На спинке пассажирского сиденья валялась пятнистая желто-бурая шубка, источавшая терпкий пьянящий запах красивой женщины, и Дрейтон вновь принялся размышлять о любви, прошлой и будущей. Машина мягко катила по дороге. Констебль добрался до середины Хай-стрит, когда, наконец, заметил тревожное подрагивание стрелки на приборном щитке. Мотор опасно перегрелся. В этом квартале главной улицы не было станций техобслуживания, но констебль вспомнил, что видел гараж на Йорк-стрит, совсем рядом с ювелирным магазином Джоя и биржей труда.
Добравшись туда, Дрейтон поднял капот машины. В лицо ударила струя пара, и констебль отпрянул.
— Радиатор прохудился, — сказал он работнику.
— Я налью вам воды. Если не станете гнать, все будет в порядке. Вам далеко?
— Нет, — ответил Дрейтон.
Вода вытекала из радиатора едва ли не быстрее, чем работник заливал её. До полицейского участка было рукой подать. Констебль миновал ювелирный магазин с красными бархатными подушками в витринах, забитых горным хрусталем, и лавочку Гровера. В её сторону он даже не посмотрел. Поэзия не занимала большого места в его круге чтения и не была составной частью жизни констебля, но все же он готов был согласиться, что любовь мужчины — это вещь в себе, никак не связанная со всем остальным. К Гроверу он отправится после работы.

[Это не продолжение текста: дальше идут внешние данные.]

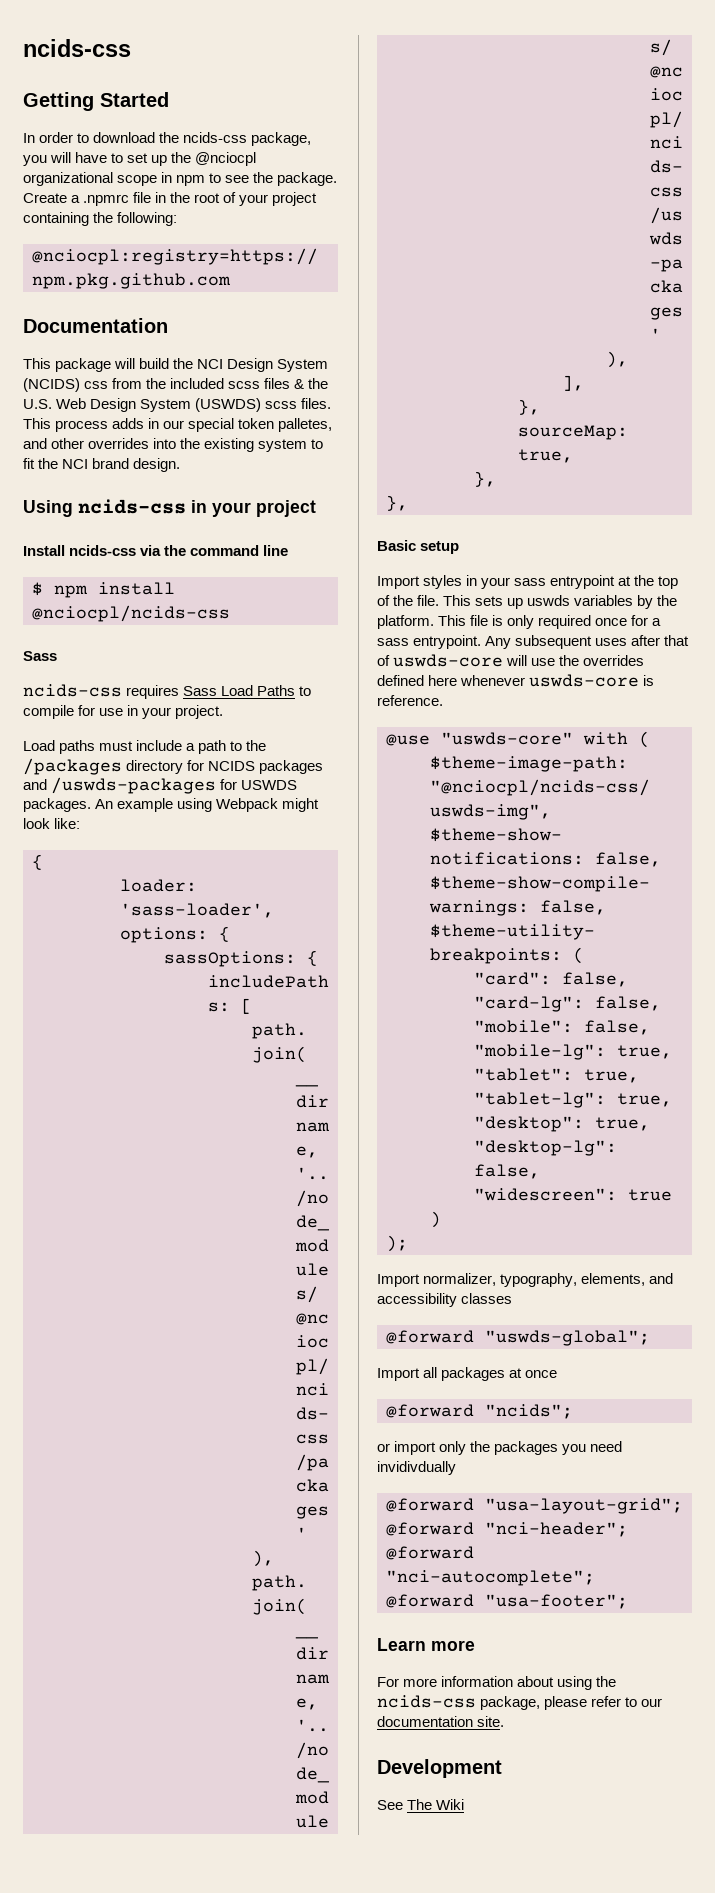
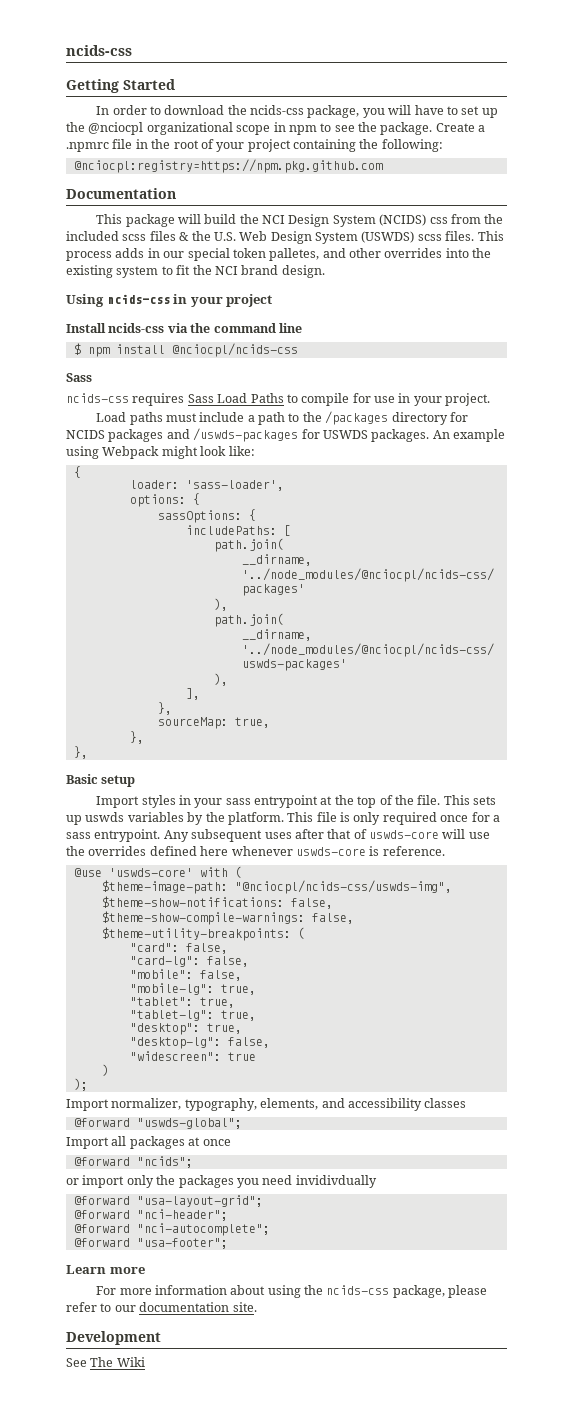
- @use "uswds-core" with (
+ @use 'uswds-core' with (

Гараж Которна выглядел куда внушительнее, чем тот, в который Дрейтон отогнал машину Аниты Марголис. Его корпуса занимали едва ли не весь стауэртонский перекресток. От крыши автосалона до шпиля на стеклянной кубической будке, в которой восседал принимавший покупателей Которн, тянулась желто-багровая вывеска: «Четыре галлона дам за три талона». В такие же цвета были выкрашены и восемь бензоколонок. Неоновая реклама над входом тоже краснела и желтела вовсю. Не так давно тут стояла купа серебристых березок. Бэрден помнил, как самоотверженно местные защитники природы пытались отразить нашествие Которна. Теперь остатки березовой рощи жались к стене салона, будто опешившие туземцы, окруженные чужестранными захватчиками.
За гаражом стоял старый дом, образчик новоготического возрождения с остроконечными башенками, маленькими бастионами, фронтонами и вычурными водосточными трубами. Сначала он назывался «Дом среди берез», и тут жили две сестры, старые девы. Но потом в дом вселились Которн и его жена. Они-то и обставили его всевозможными шедеврами чудовищного мебельного искусства викторианской поры. Камины были уставлены зелеными стеклянными вазами, чучелами птиц и восковыми фруктами под колпаками.